The lining is what held me up. I don't know what it is about me and jacket linings but I always feel like I need to take a deep breathe and set aside alot of time because each one makes me feel inadequate...even though this one inserts fairly easily, I did dance around it awhile before settling down and inserting it. However, I did not serge finish the ends of the lining fabric which raveled terribly. I stitched each seam twice - 1/8" between stitching lines and using my pinking shears, pinked each edge. Then I pressed the seam lines flat. Although I did serge finish the neckline and the hems of the sleeves and the jacket.

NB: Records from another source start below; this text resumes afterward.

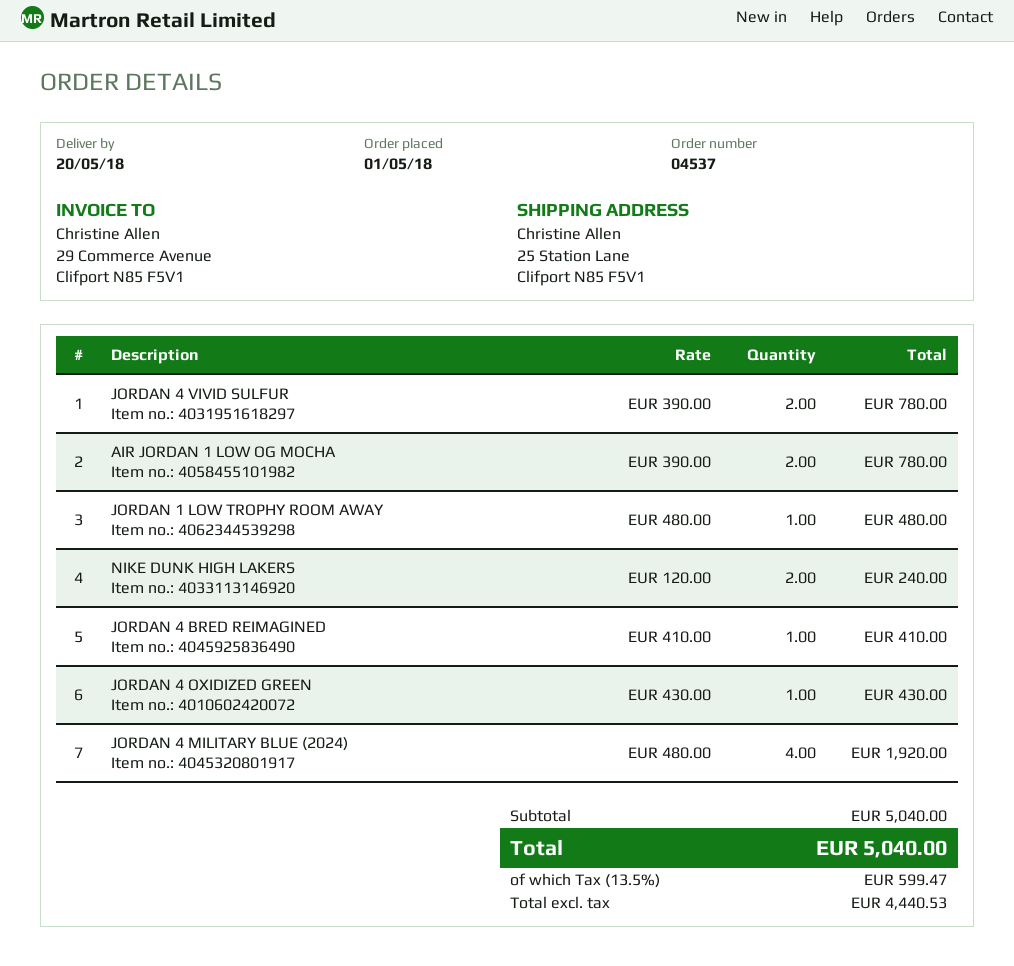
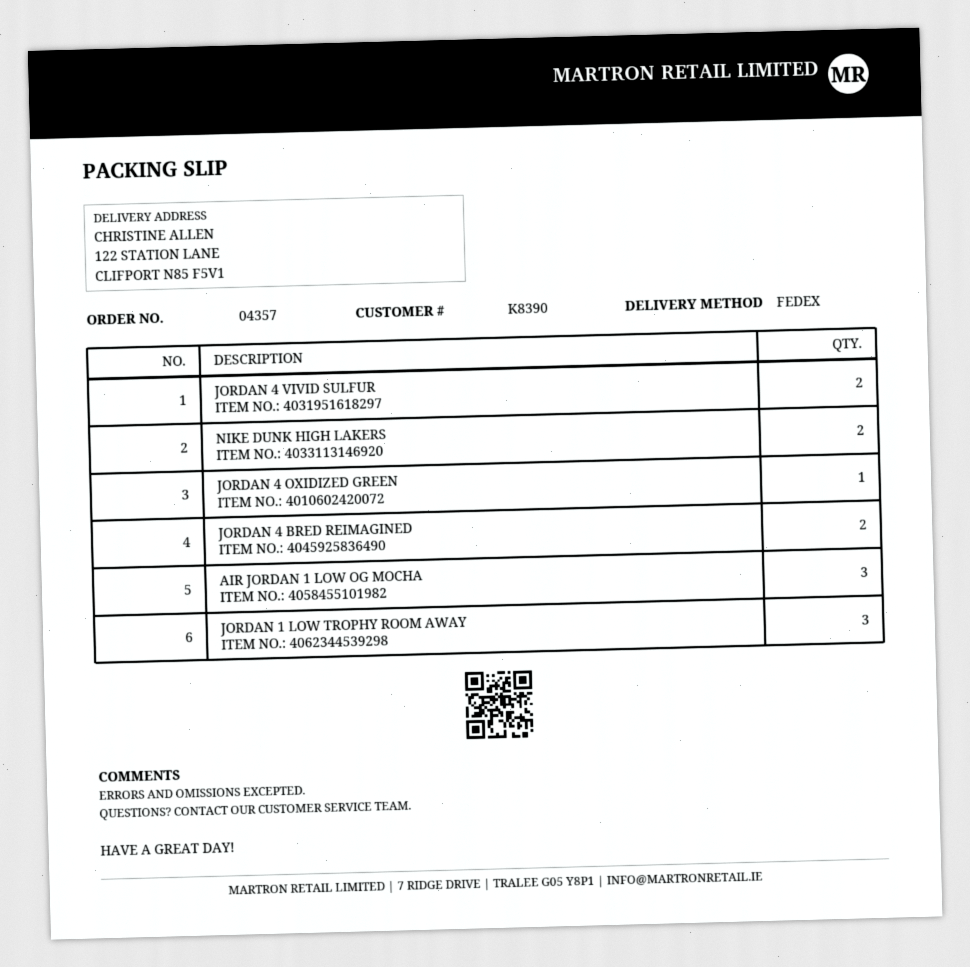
order number: 04537 -> 04357
ship to: 25 Station Lane, Clifport N85 F5V1 -> 122 STATION LANE, CLIFPORT N85 F5V1
AIR JORDAN 1 LOW OG MOCHA: 2 -> 3
JORDAN 1 LOW TROPHY ROOM AWAY: 1 -> 3
JORDAN 4 BRED REIMAGINED: 1 -> 2
JORDAN 4 MILITARY BLUE (2024): 4 -> none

The only change I made to the pattern was to fold over the fronts of the jackets 1" and attach the lining that way. The pattern instructs you to make a second front from the fabric and interface it. I just thought that with the fabric I was using this would make the front very bulky. If you are using a smooth fabric, this won't be a problem, but no one wants all of that extra fabric on the front of them!
The lining was probably the most time-consuming issue besides all of the hand stitching needed to apply the snaps and the buttons. Because even though the pattern envelope shows the jacket with buttons and buttonholes, the pattern instructions recommends buttons and snaps.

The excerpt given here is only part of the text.